> **How to complete this task**
Beginning at the line containing "- scripts/deployIDA.sh --tls-cert /root/ida.pem", give again every line through the end of the data, unchanged and with both ends included. Drop any pictures.

> **Stored data**
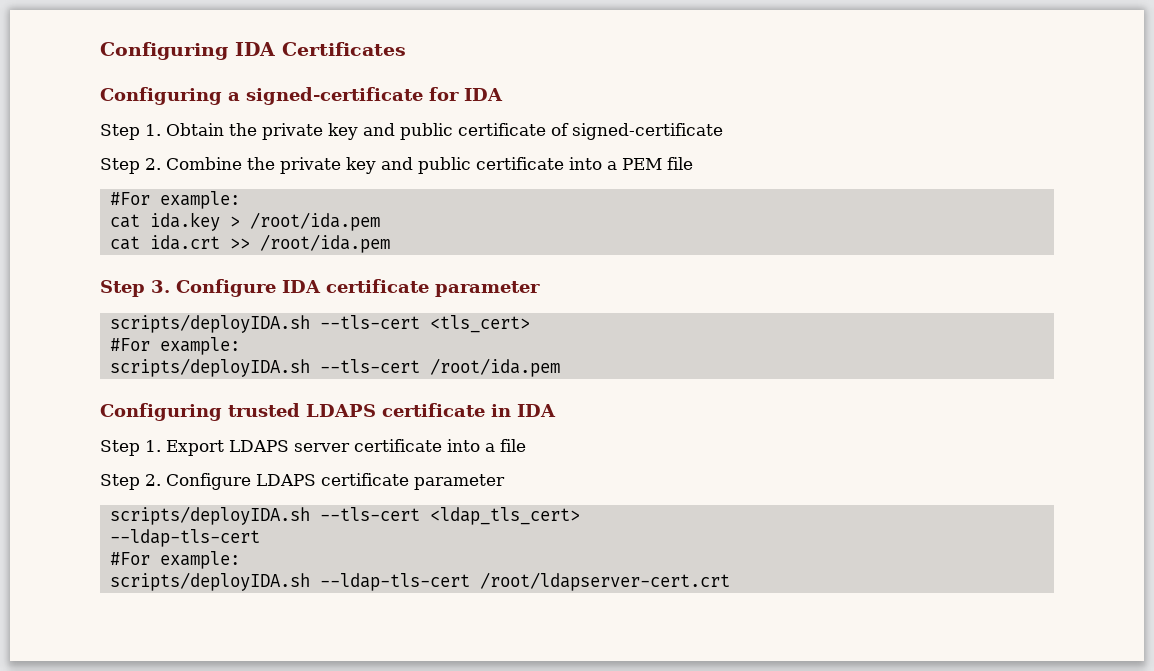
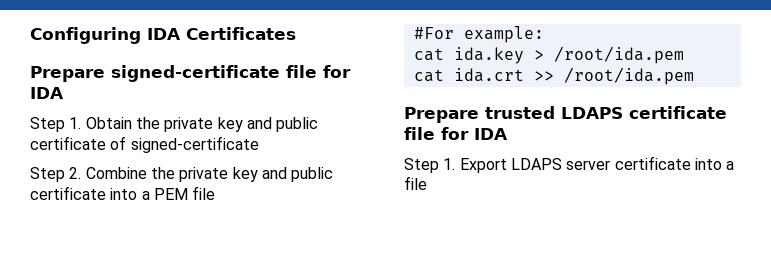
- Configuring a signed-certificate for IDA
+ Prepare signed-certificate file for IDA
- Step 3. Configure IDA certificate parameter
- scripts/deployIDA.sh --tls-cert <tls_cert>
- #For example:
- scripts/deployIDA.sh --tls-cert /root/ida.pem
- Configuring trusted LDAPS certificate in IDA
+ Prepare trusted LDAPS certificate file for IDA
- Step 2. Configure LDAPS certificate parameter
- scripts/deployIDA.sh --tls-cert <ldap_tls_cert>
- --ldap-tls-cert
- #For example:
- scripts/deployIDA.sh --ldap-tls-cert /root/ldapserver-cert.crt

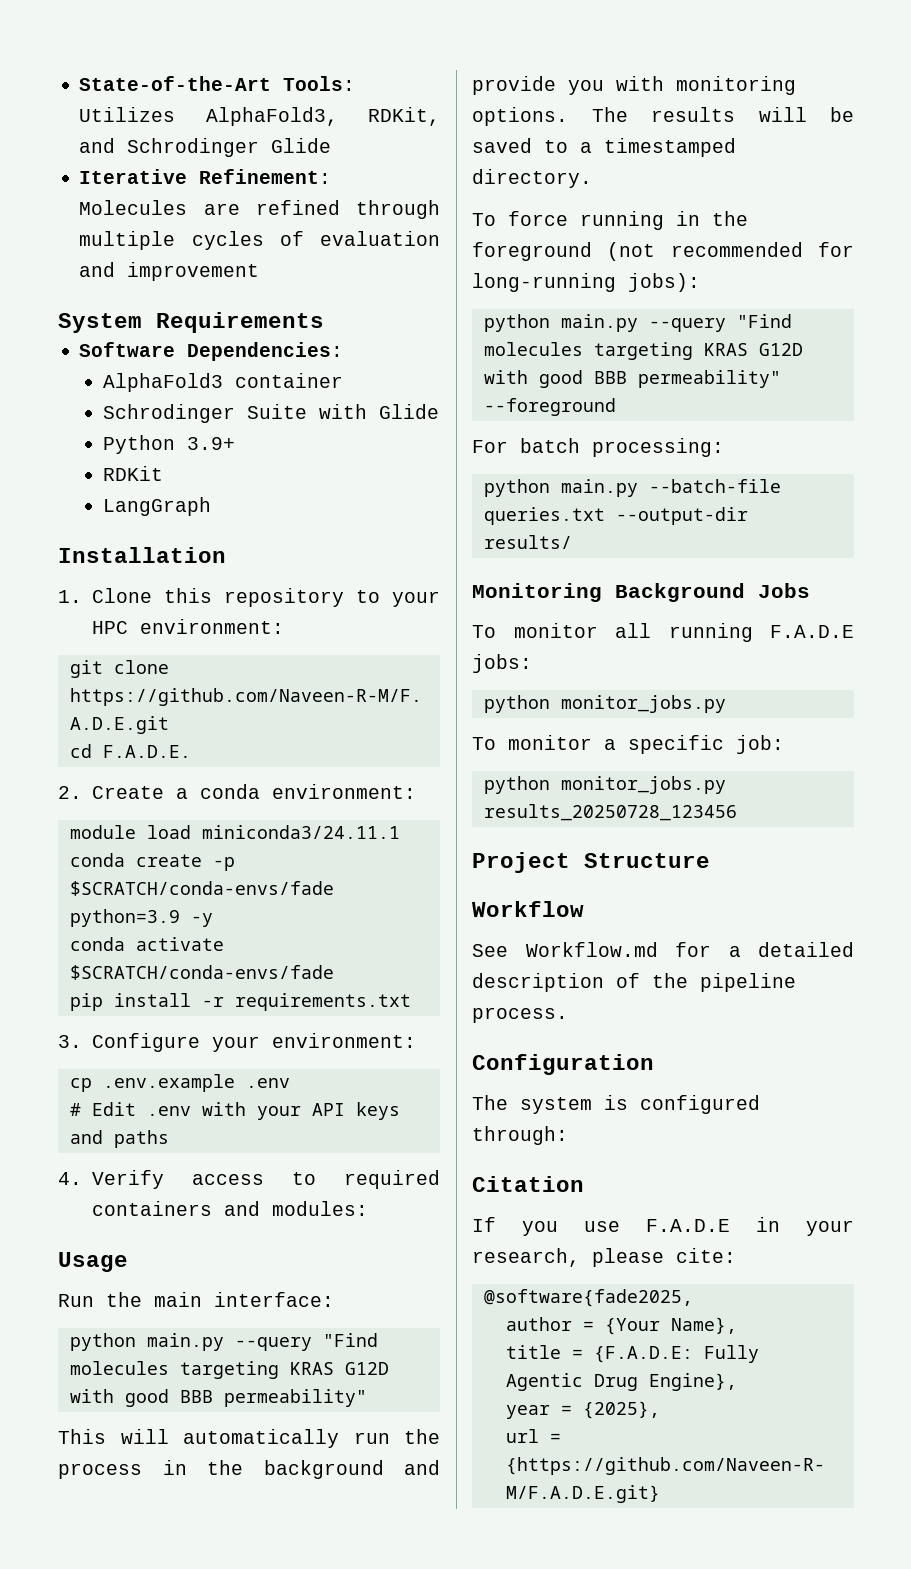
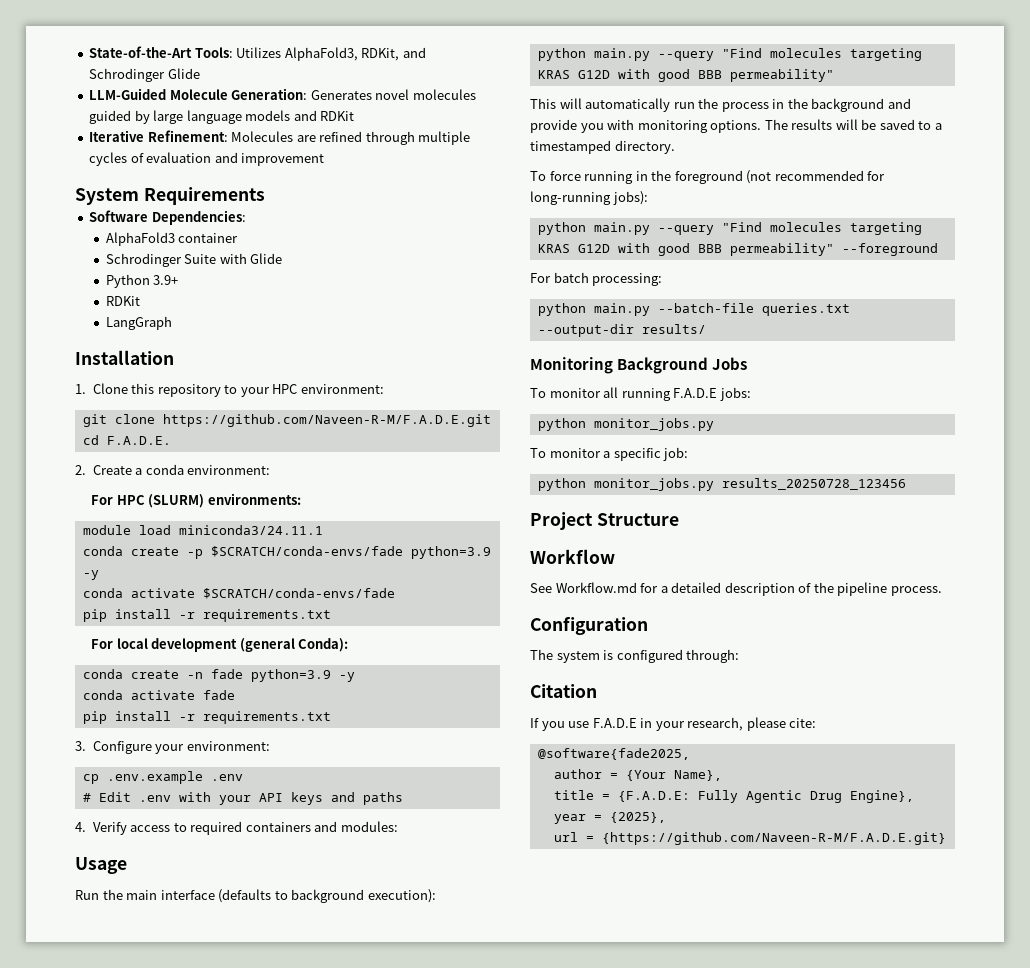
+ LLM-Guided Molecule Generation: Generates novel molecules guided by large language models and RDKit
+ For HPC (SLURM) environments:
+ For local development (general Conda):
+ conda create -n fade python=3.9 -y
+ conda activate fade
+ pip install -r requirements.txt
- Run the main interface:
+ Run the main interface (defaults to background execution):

> **Result below**
- scripts/deployIDA.sh --tls-cert /root/ida.pem
- Configuring trusted LDAPS certificate in IDA
+ Prepare trusted LDAPS certificate file for IDA
- Step 2. Configure LDAPS certificate parameter
- scripts/deployIDA.sh --tls-cert <ldap_tls_cert>
- --ldap-tls-cert
- #For example:
- scripts/deployIDA.sh --ldap-tls-cert /root/ldapserver-cert.crt

+ LLM-Guided Molecule Generation: Generates novel molecules guided by large language models and RDKit
+ For HPC (SLURM) environments:
+ For local development (general Conda):
+ conda create -n fade python=3.9 -y
+ conda activate fade
+ pip install -r requirements.txt
- Run the main interface:
+ Run the main interface (defaults to background execution):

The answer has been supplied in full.